Nous avons effectué des recherches dans le registre Cochrane des essais contrôlés (CENTRAL) (qui contient le registre d’essais du groupe Cochrane sur l’ophtalmologie) (2022, Numéro 2) ; Ovid MEDLINE ; Embase.com ; PubMed ; Littérature d'Amérique latine et des Caraïbes sur les sciences de la santé (LILACS) ; ClinicalTrials.gov ; et le système d'enregistrement international des essais cliniques (ICTRP) de l’Organisation mondiale de la santé (OMS). Nous n’avons pas appliqué de restriction de date ou de langue dans la recherche électronique des essais. Nous avons effectué la dernière recherche dans les bases de données électroniques le 15 février 2022.
Nous avons inclus des essais contrôlés randomisés (ECR) comparant toute intervention à un autre traitement chez des participants présentant une OACR aiguë non artéritique dans un œil ou les deux.
Nous avons utilisé la méthodologie Cochrane standard et évalué le niveau de confiance de l’ensemble de données probantes pour les critères de jugement principaux (changement moyen de la meilleure acuité visuelle corrigée [MAVC]) et secondaires (qualité de vie et événements indésirables) en utilisant la classification GRADE.
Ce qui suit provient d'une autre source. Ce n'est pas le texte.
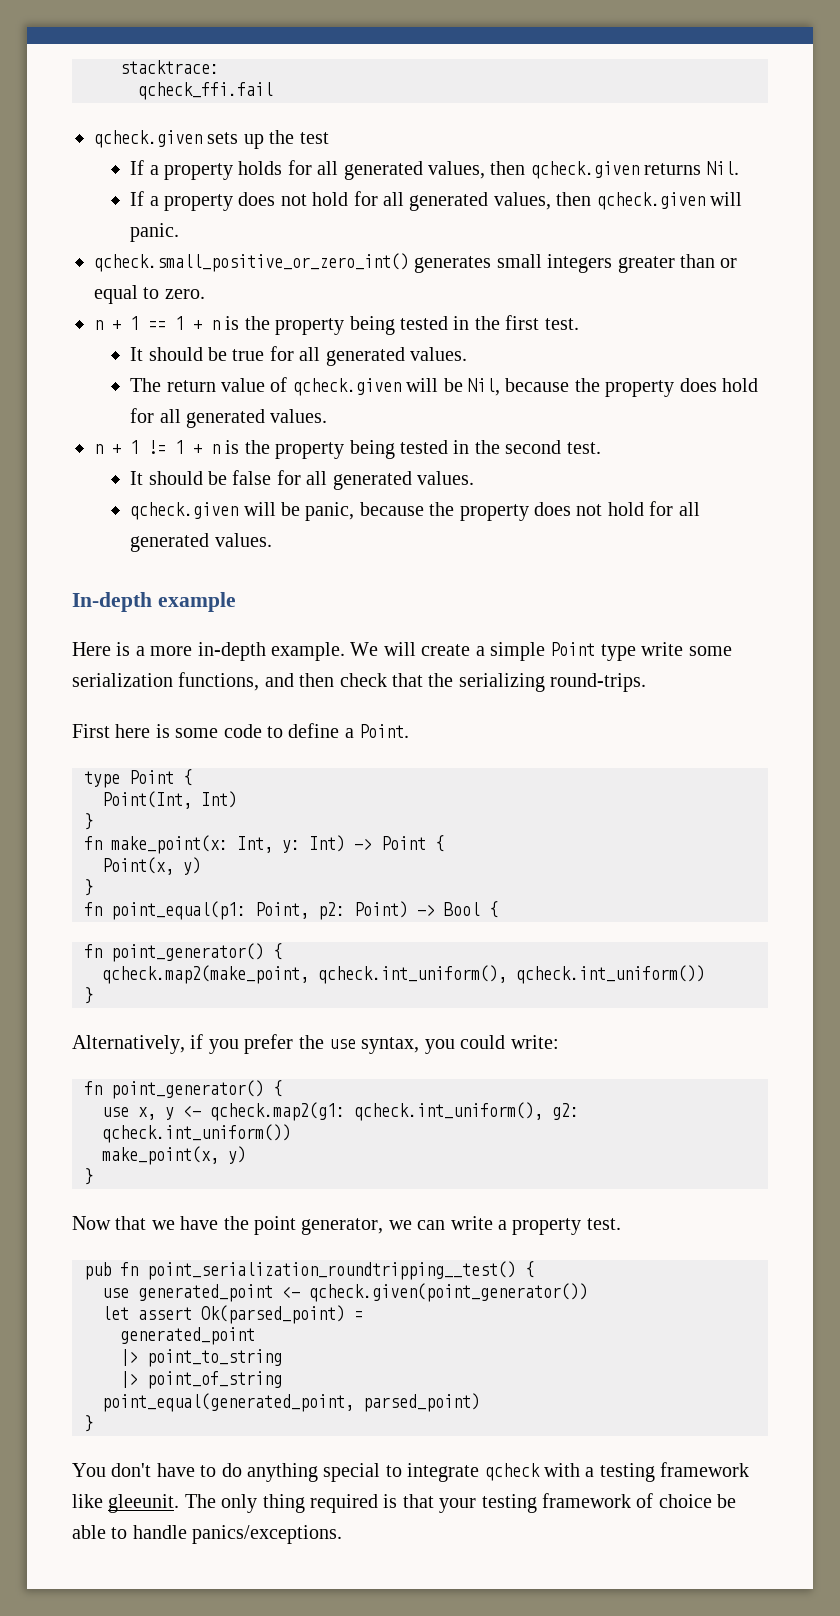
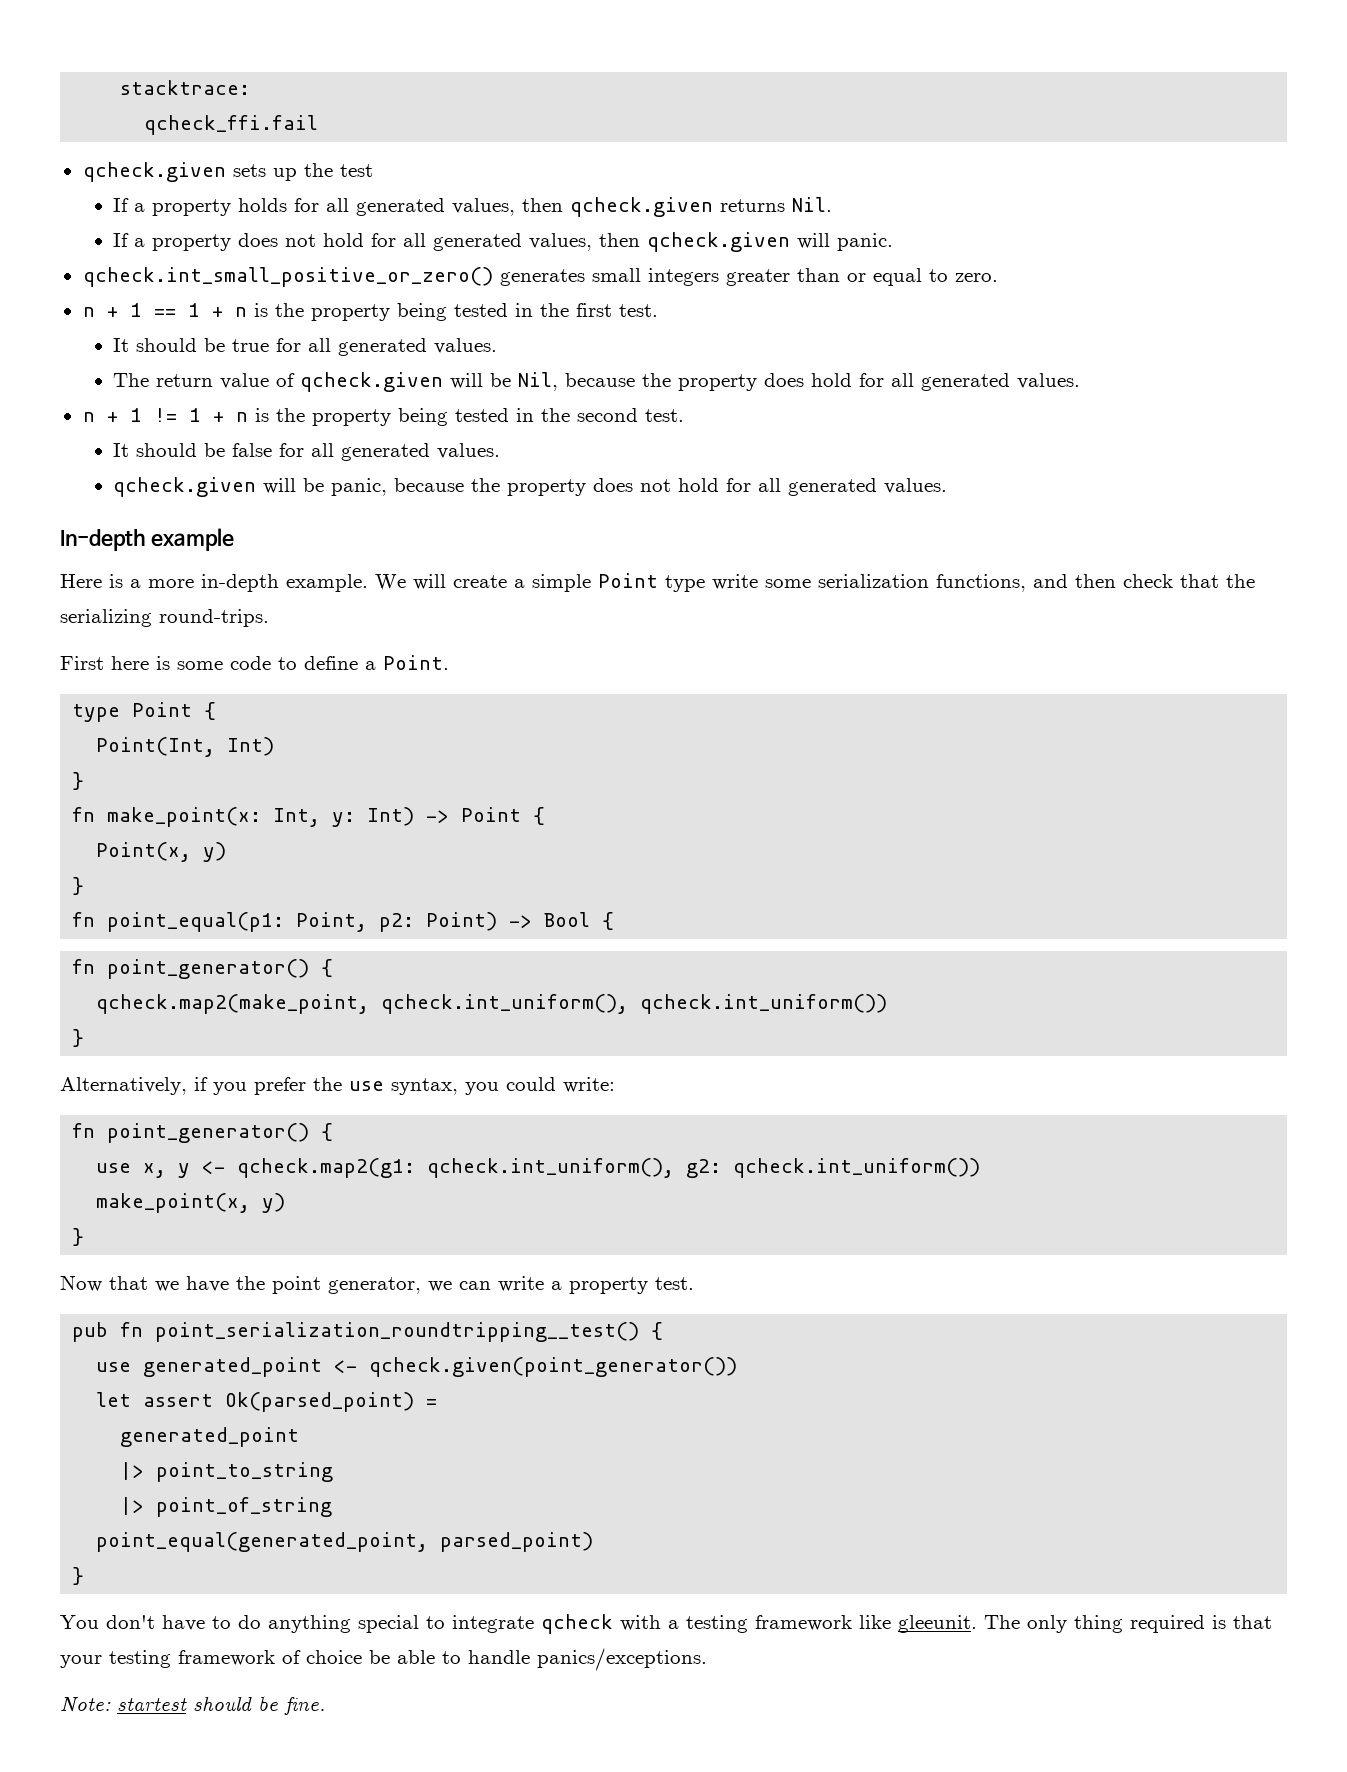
- qcheck.small_positive_or_zero_int() generates small integers greater than or equal to zero.
+ qcheck.int_small_positive_or_zero() generates small integers greater than or equal to zero.
+ Note: startest should be fine.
Nous avons inclus six ECR avec un total de 223 participants atteints d'OACR aiguë non artéritique ; les études variaient en taille de 10 à 84 participants. Les études incluses variaient géographiquement : une en Australie, une en Autriche et en Allemagne, deux en Chine, une en Allemagne et une en Italie.
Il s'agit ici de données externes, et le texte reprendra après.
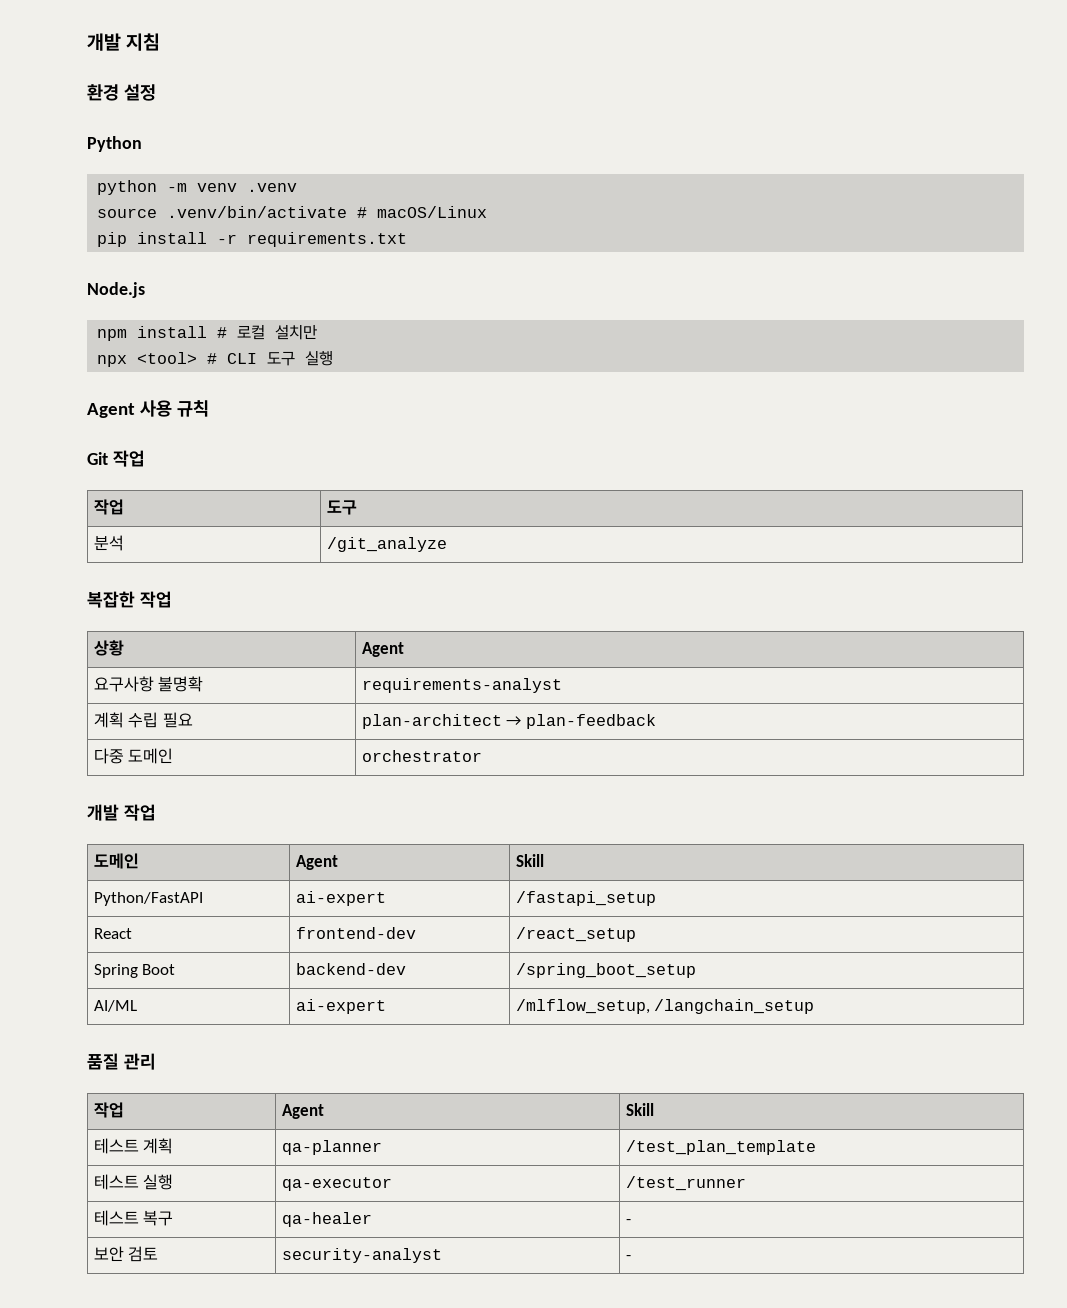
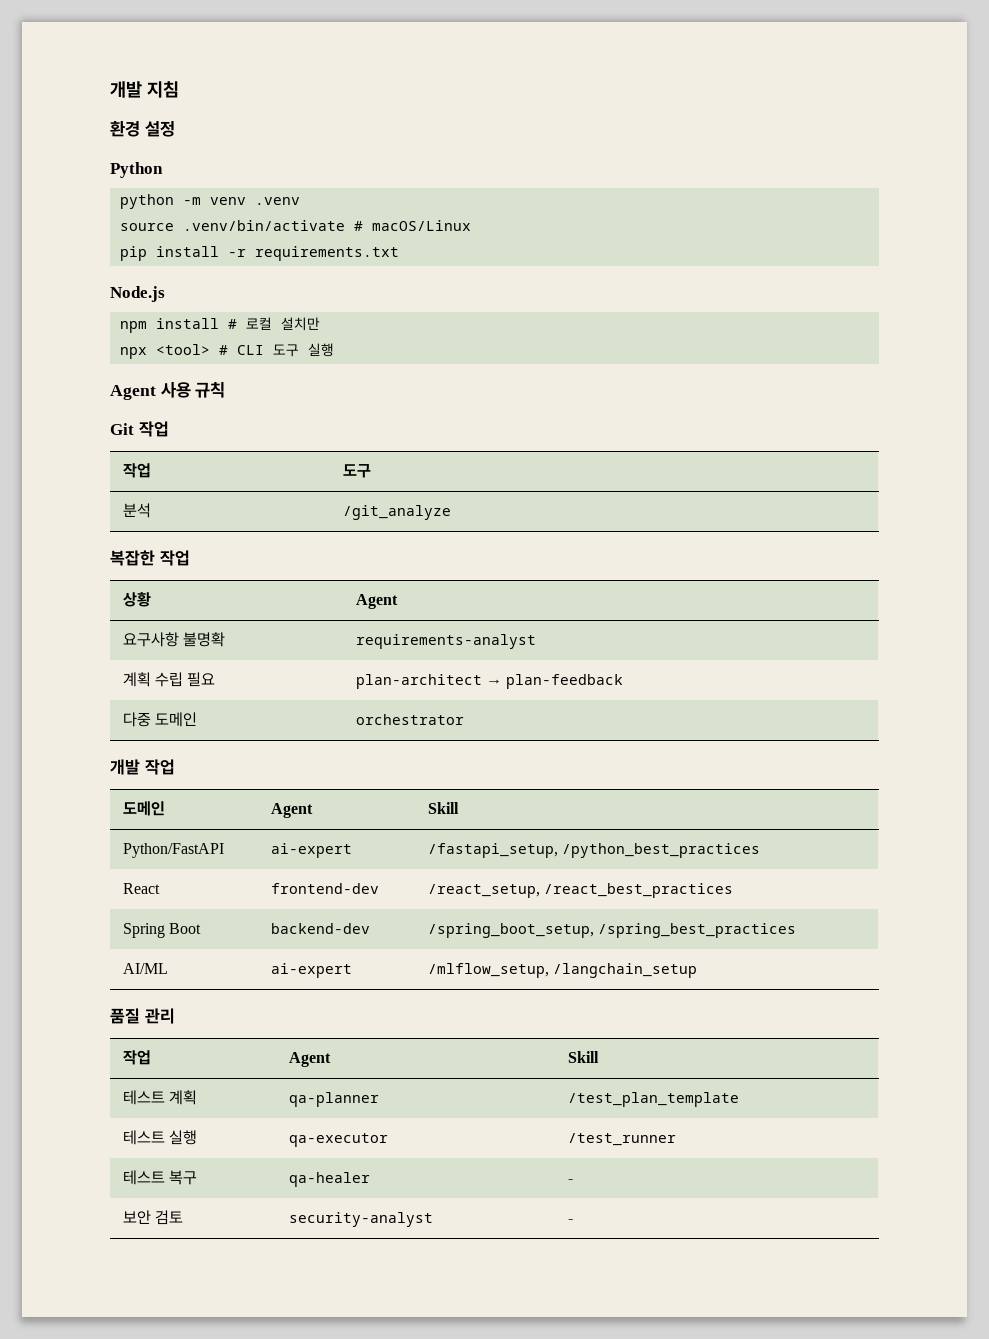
- Python/FastAPI | ai-expert | /fastapi_setup
+ Python/FastAPI | ai-expert | /fastapi_setup, /python_best_practices
- React | frontend-dev | /react_setup
+ React | frontend-dev | /react_setup, /react_best_practices
- Spring Boot | backend-dev | /spring_boot_setup
+ Spring Boot | backend-dev | /spring_boot_setup, /spring_best_practices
Nous n'avons pu réaliser aucune méta-analyse en raison de l'hétérogénéité des études. Aucune des études incluses n'a comparé la même paire d'interventions : 1) activateur tissulaire du plasminogène (t-PA) par rapport à une solution saline intraveineuse ; 2) t-PA par rapport à une hémodilution isovolémique, un massage du globe oculaire, une réduction de la pression intraoculaire et une anticoagulation ; 3) nitroglycérine, méthazolamide, comprimés de mécobalamine, injections de vitamines B1 et B12, puerarine et composé d'anisodine (également connu sous le nom de 654-2) avec inhalation d'oxygène, massage du globe oculaire, expansion du tube et anticoagulation, en comparaison avec et sans activateur de plasminogène tissulaire recombinant (rt-PA) intraveineux ; 4) stimulation électrique transcornéenne (SET) avec 0 mA par rapport à 66 % du seuil de phosphène électrique (electrical phosphene threshold, EPT) individuel du participant à 20 Hz (66 %) par rapport à 150 % de l'EPT individuel du participant (150 %) à 20 Hz ; 5) thrombolyse rétrograde de la branche de l'artère ophtalmique par rapport à thrombolyse supersélective de l'artère ophtalmique ; et 6) pentoxifylline par rapport au placebo.
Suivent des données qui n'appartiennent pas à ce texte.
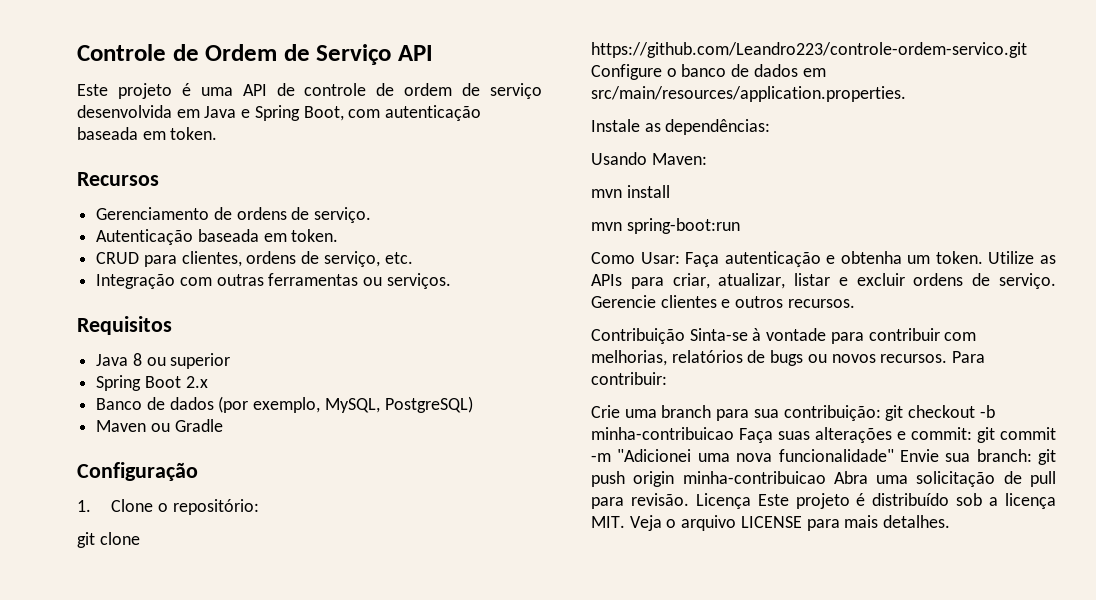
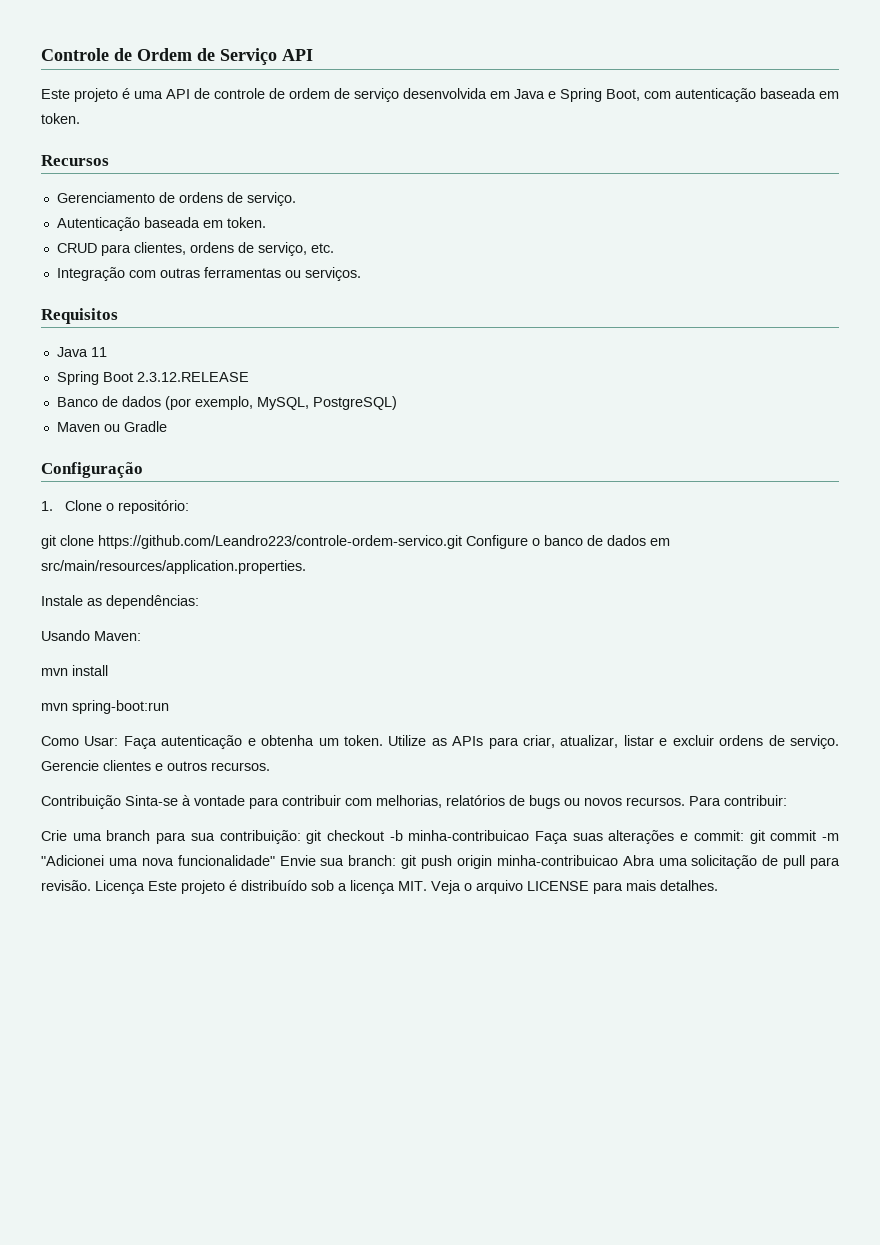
- Java 8 ou superior
+ Java 11
- Spring Boot 2.x
+ Spring Boot 2.3.12.RELEASE

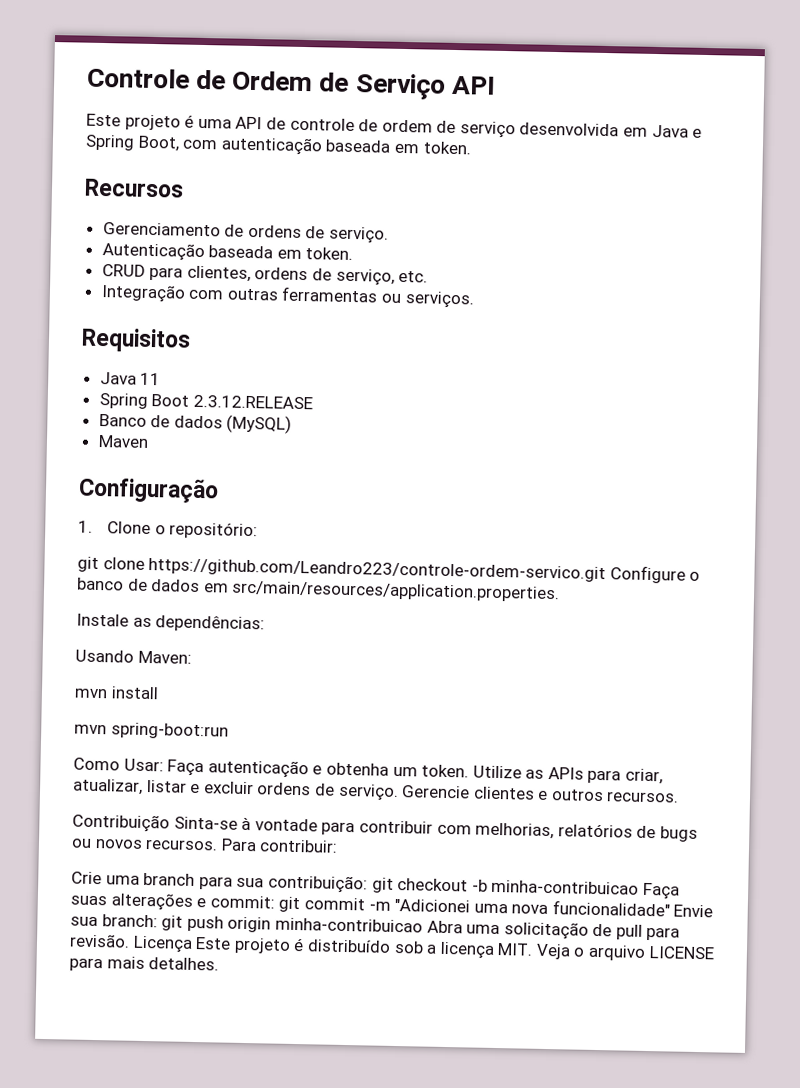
- Banco de dados (por exemplo, MySQL, PostgreSQL)
+ Banco de dados (MySQL)
- Maven ou Gradle
+ Maven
Il n'y a pas de données probantes d'une différence importante dans l'acuité visuelle entre les participants traités par le t-PA et ceux traités par une solution saline intraveineuse (différence de moyennes [DM] à 1 mois -0,15 logMAR, intervalle de confiance [IC] à 95 % -0.48 à 0.18 ; 1 étude, 16 participants ; données probantes d’un niveau de confiance faible) ; le t-PA par rapport à l'hémodilution isovolémique, au massage du globe oculaire, à la réduction de la pression intraoculaire et à l'anticoagulation (DM à 1 mois -0.00 logMAR, IC à 95 % -0.24 à 0.23 ; 1 étude, 82 participants ; données probantes de niveau de confiance faible) ; et la SET avec 0 mA par rapport au SET avec 66 % de l'EPT à 20 Hz par rapport à la SET avec 150 % de l'EPT à 20 Hz. Les participants traités au t-PA ont connu des taux plus élevés d'effets indésirables graves. Les trois autres comparaisons n'ont pas rapporté de différences statistiquement significatives. D'autres études n'ont rapporté aucune donnée sur les critères de jugement secondaires (qualité de vie ou événements indésirables).